Johnson contends the readers of the Luke-Acts (one book, not two; together, not apart) would have heard a “summons to an ideal that might be in danger of being lost … a thrilling act of utopian imagination … [and] “a normative prescription for how things ought to be” (5).
He observes that what Luke did to Mark is a clue to how to read Luke-Acts: Luke adds lots to the front end of the Story about Jesus; Luke adds more ecclesial stuff to the last chp of Luke; and most notably he adds a long Story about the Church to the Gospel — and it would be good to sit down just to ponder what happens to one’s database when one has Luke 1-3, Luke 24 (not to mention other things added in), as well as Acts 1-28. Just with those basics, what happens to the Story? What does this tell us about the gospel? What does this tell us about Jesus? What does this tell us about the church (and its importance)? What does this, then, say about the local church?

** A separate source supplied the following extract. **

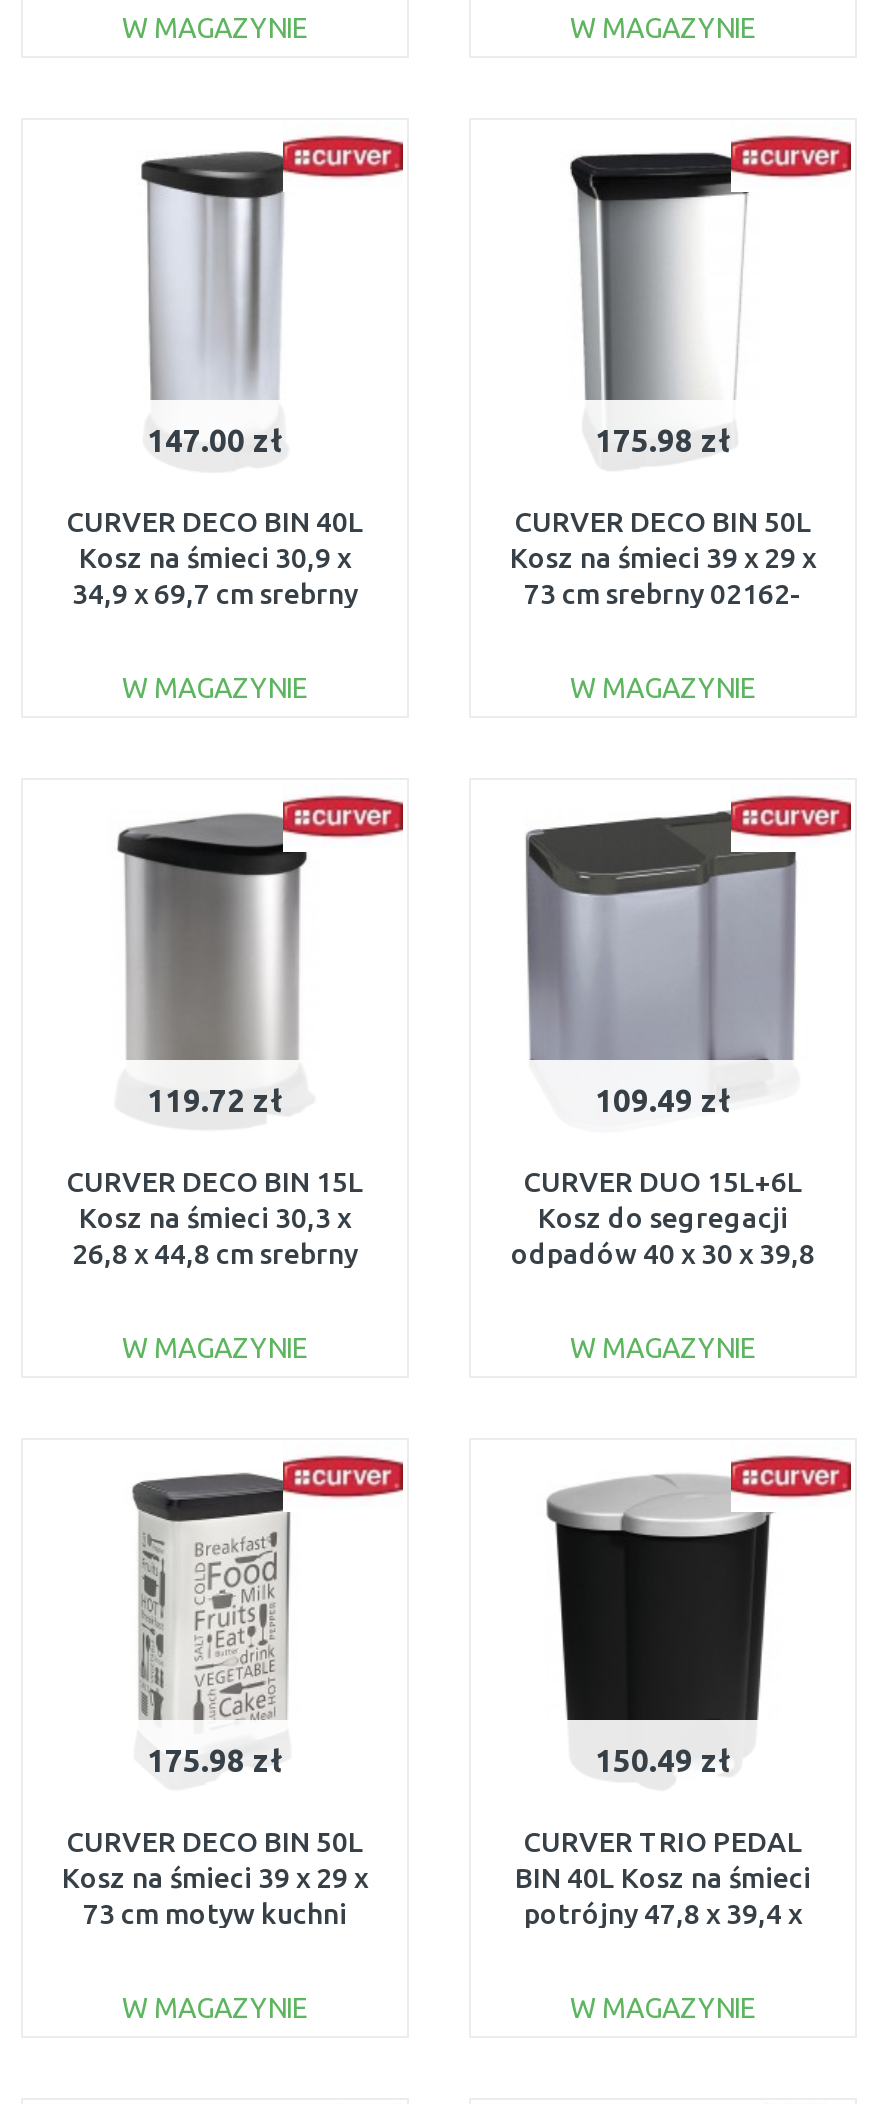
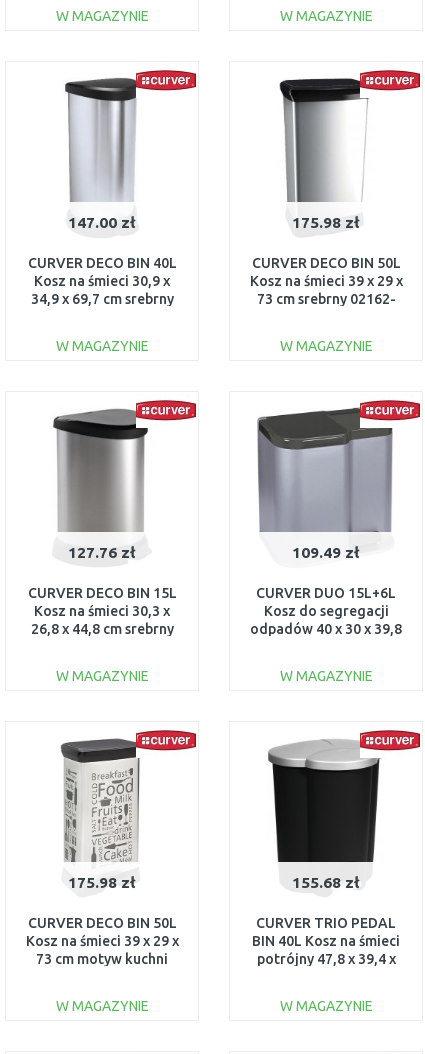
[147,1084,283,1118] 119.72 zł -> [68,544,136,561] 127.76 zł
[595,1744,731,1778] 150.49 zł -> [292,874,360,891] 155.68 zł

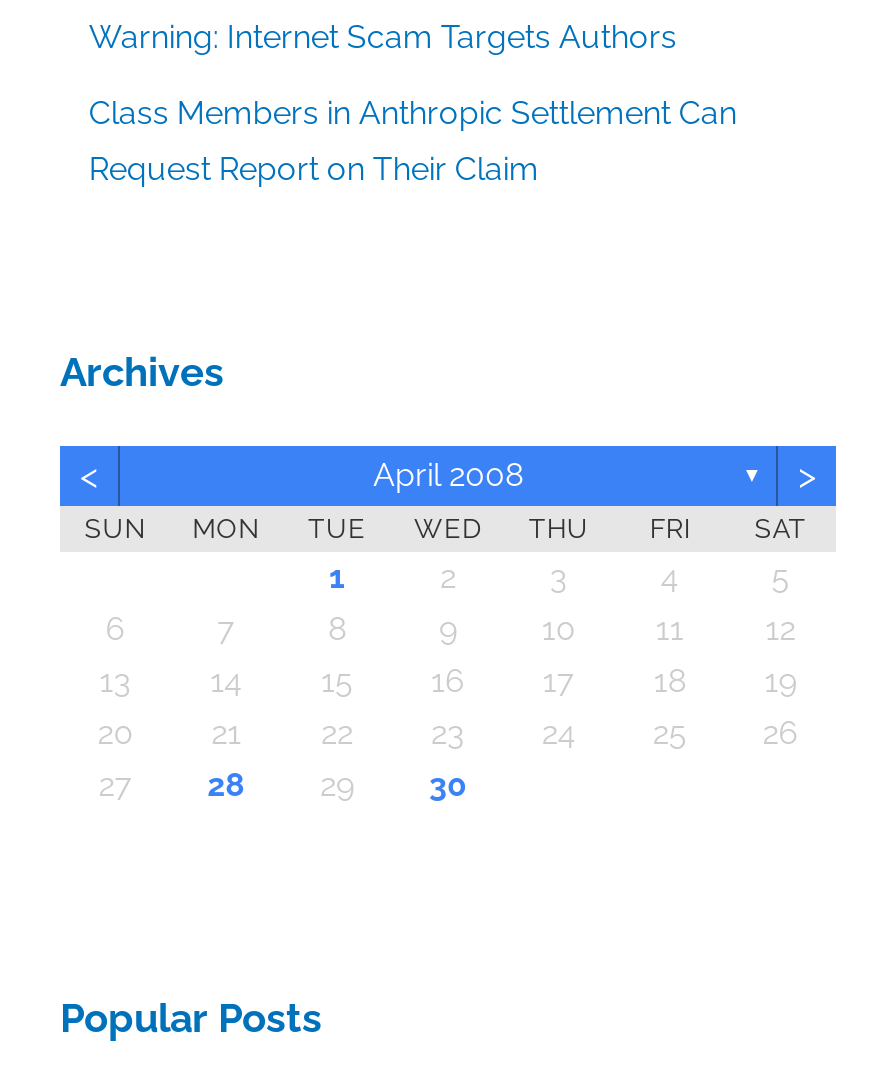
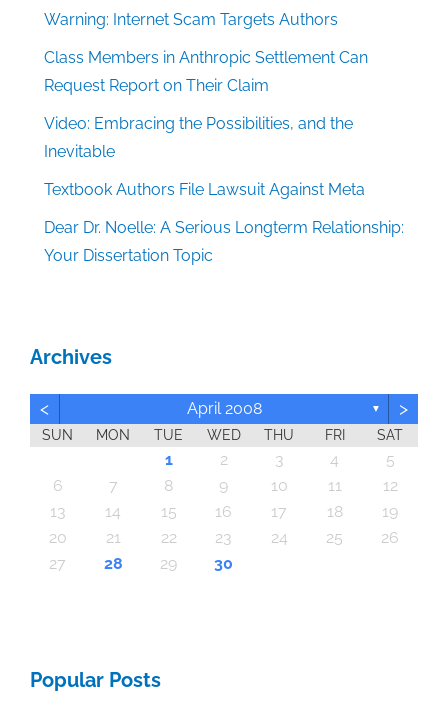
none -> [44,114,404,265] Video: Embracing the Possibilities, and the | Inevitable | Textbook Authors File Lawsuit Against Meta | Dear Dr. Noelle: A Serious Longterm Relationship: | Your Dissertation Topic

This is what happens: The Story of the Church is seen as the continuation of the Story of Jesus. That, in and of itself, is a huge theological perspective. Jesus isn’t just history; Jesus is alive and well in the Story of the Church.
That is, this is one story — the Jesus-Church Story. This is not two stories, but one.
Stylistically: Luke is adept. That intro to Luke (1:1-4) is a one-of-a-kind and the intr to Acts continues that stylistic competence.
As for genre, Johnson thinks the comparison to Greek and Roman novels is overplayed (he’s thinking no doubt of Pervo). Yes more like “lives” but not as much as some would like to think. Johnson thinks Luke-Acts fits into “historiography” (surely he means “history” for “historigraphy” is a study of history itself and not an historical account). History is not a chronicle of events but a shaping of events with a purpose. And Johnson argues from Luke 1:1-4 that this is a history of the fulfillment of Israel’s Story in Jesus and the Church. [Yes, indeed, say I — King Jesus Gospel is happy to hear this.] Luke tells this Story in order to create confidence in his readers by providing the Story as a set of narratives in sequence. Part of that order is the Israel to the Gentiles sequencing of the Story. God is faithful, Johnson argues, is central to Luke-Acts. In other words, Luke-Acts is theodicy.
Geography — namely, the centrality of Jerusalem — is important to Luke-Acts.